I mean, I don't think it's really arguable that earlier editions both had mathematics that favored a higher likelihood of death (lower HP, higher monster damage, save-or-die effects...sometimes no-save-just-die effects...) and advice/presentation targeted at DMs that encouraged pursuing such things.

There is such a thing as a system that either supports, or works against, the intended goal of using it.

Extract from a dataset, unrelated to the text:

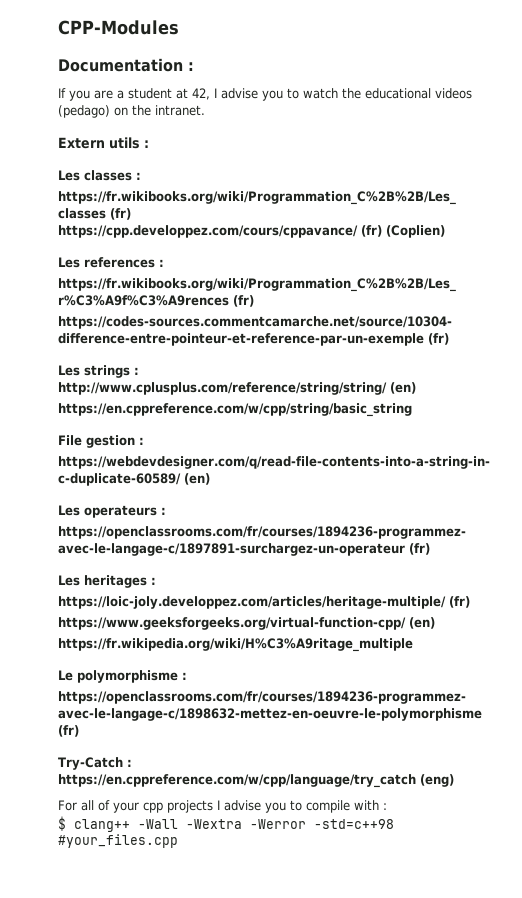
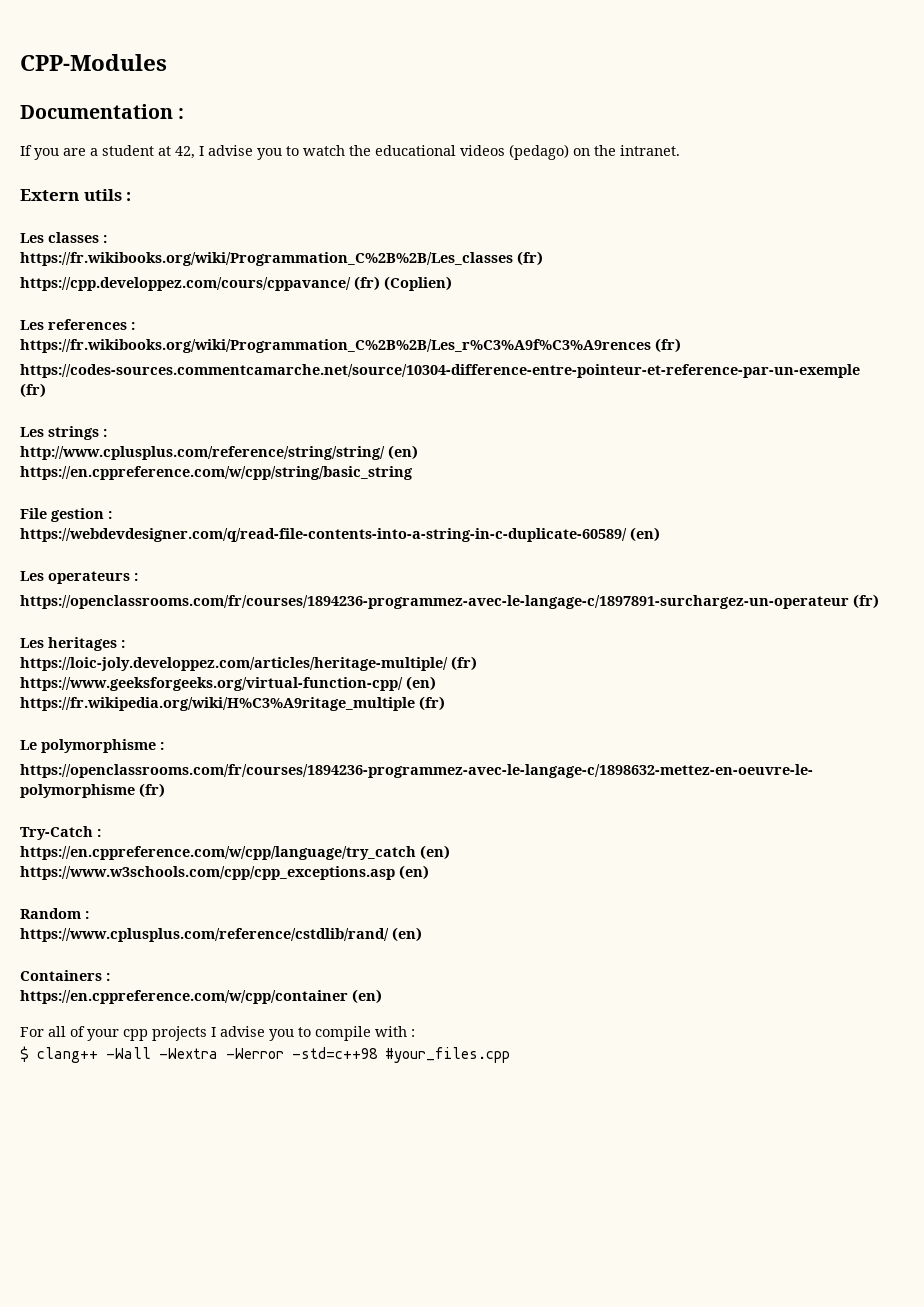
(413, 645) none -> [419,696,445,711] (fr)
[420,774,454,787] (eng) -> [420,845,450,860] [20,865,429,880] [20,908,89,919] [20,927,422,942] [20,970,110,981] [20,989,382,1004] (en) // https://www.w3schools.com/cpp/cpp_exceptions.asp (en) // Random : // https://www.cplusplus.com/reference/cstdlib/rand/ (en) // Containers : // https://en.cppreference.com/w/cpp/container (en)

Edit: And things like the "character funnel" were developed specifically to speed up the "one lucky character makes it out" process, so players could get to the part where a character was a bit more likely to stick around while still keeping the "harrowing survival" experience that they enjoyed from yesteryear.
 

I mean, I don't think it's really arguable that earlier editions both had mathematics that favored a higher likelihood of death (lower HP, higher monster damage, save-or-die effects...sometimes no-save-just-die effects...) and advice/presentation targeted at DMs that encouraged pursuing such things.

There is such a thing as a system that either supports, or works against, the intended goal of using it.
I can't believe how hard people push back against this fact every time I bring it up
Thank you.
 

I mean, I don't think it's really arguable that earlier editions both had mathematics that favored a higher likelihood of death (lower HP, higher monster damage, save-or-die effects...sometimes no-save-just-die effects...) and advice/presentation targeted at DMs that encouraged pursuing such things.

There is such a thing as a system that either supports, or works against, the intended goal of using it.

Edit: And things like the "character funnel" were developed specifically to speed up the "one lucky character makes it out" process, so players could get to the part where a character was a bit more likely to stick around while still keeping the "harrowing survival" experience that they enjoyed from yesteryear.
We can talk about the white room of abstract systems, or we can talk about how those systems were actually used at the table.

I've played BECMI, 2e, 3e, 3.5, 4e, and 5e. I've played in BECMI and 2e games that were low/no lethality. I've played in later editions that were very high lethality. I stand by the idea that it's more about the DM than the edition. Granted, I've also played earlier edition games that were high lethality, and later edition campaigns that were low lethality. It comes down to the DM more than any other factor IME.

If you want to argue that earlier editions had a higher prevalence of random death (where it's entirely up to the dice and the player doesn't have much input in the process beyond rolling) then sure, I'd agree with that.

That the random lethality of earlier editions was such that it made the game more challenging than later editions? No, I don't agree with that.

Random lethality is a particular type of lethality, but it isn't inherently more challenging than other forms of lethality. In fact, I would argue it is inherently less challenging, since it is entirely based upon luck, rather than skill. Any edition can be run in a lethal or non-lethal manner, depending on the DM.